There have been reports from Britain for years that the Irish Republican Army has used cigarette smuggling as a key revenue source for its terrorist activities. On July 3, The Guardian, one of Britain's leading newspapers, reported that the IRA has now joined with organized crime to raise millions of pounds through cigarette smuggling. According to British police, the opportunity to make money outweighed "any sense of outrage caused by terrorist activity" in Britain.
Israel has also found cigarette smugglers working together with terrorists. According to a May 20 report in The Times of London, Israeli authorities recently discovered that terrorists were using a tunnel dug by smugglers under the border between Israel and the Gaza Strip.
Anti-smoking zealots would have us believe that increased enforcement will solve the smuggling problem. But authorities cannot even keep cigarettes out of prisons.
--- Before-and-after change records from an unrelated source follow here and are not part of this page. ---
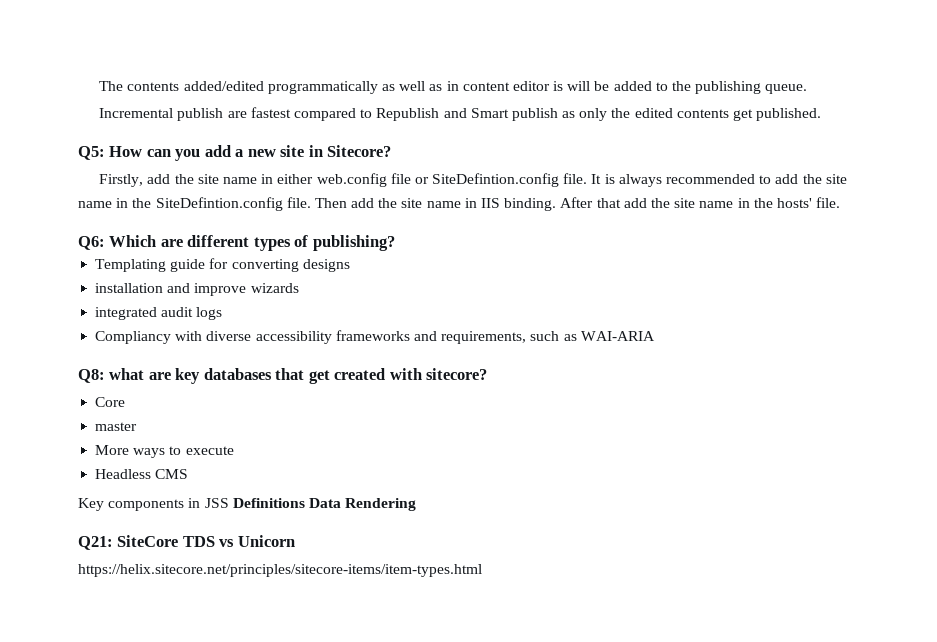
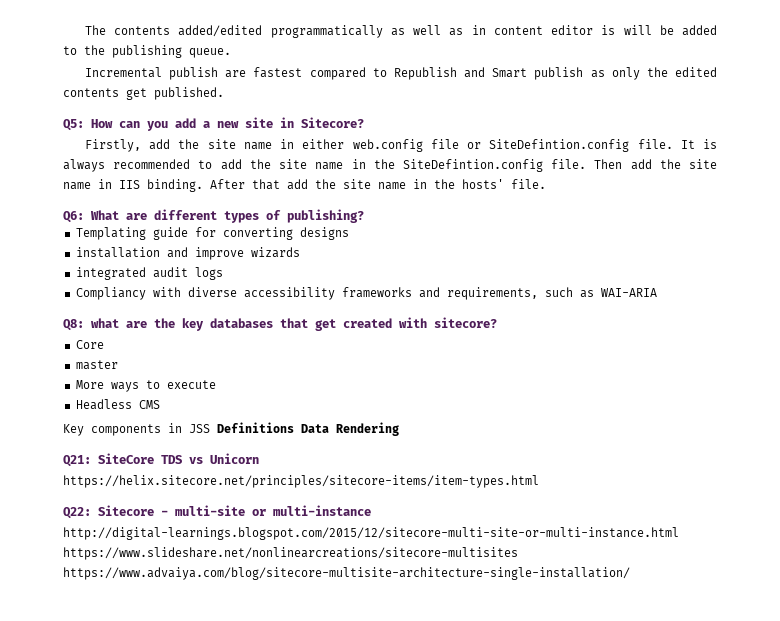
- Q6: Which are different types of publishing?
+ Q6: What are different types of publishing?
- Q8: what are key databases that get created with sitecore?
+ Q8: what are the key databases that get created with sitecore?
+ Q22: Sitecore - multi-site or multi-instance
+ http://digital-learnings.blogspot.com/2015/12/sitecore-multi-site-or-multi-instance.html https://www.slideshare.net/nonlinearcreations/sitecore-multisites https://www.advaiya.com/blog/sitecore-multisite-architecture-single-installation/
On Feb. 7, The New York Times carried the following report: "A ban on smoking in state prisons has pushed the price of smuggled cigarettes to $7 to $10 each. Smuggling of methadone and heroin has dropped meanwhile, displaced by the more valuable tobacco."
As long as tobacco remains a legal product and as long as sovereign governments tax it at widely different rates, massive smuggling is inevitable and impossible to stop. To even make a dent in it would require making tobacco illegal, as alcohol was during Prohibition. Although this is unlikely, anti-smoking zealots are hoping to use taxes for the same purpose. "If it were totally up to me, I would raise the cigarette tax so high the revenue from it would go to zero," New York City Mayor Michael Bloomberg recently said.
One has to ask, If instead of prohibiting the production and sale of alcohol in the 1920s, would it have made any difference, substantively, if the federal government had simply imposed a tax of $1,000 per ounce on alcohol? In other words, high rates of taxation can have the same effect as prohibition at some point.
Thus, the anti-smoking crowd hopes to achieve through the back door what it cannot achieve through the front: raising taxes to such a level that tobacco effectively is an illegal product. It won't stop people from smoking, just ensure that only smugglers make any money from it.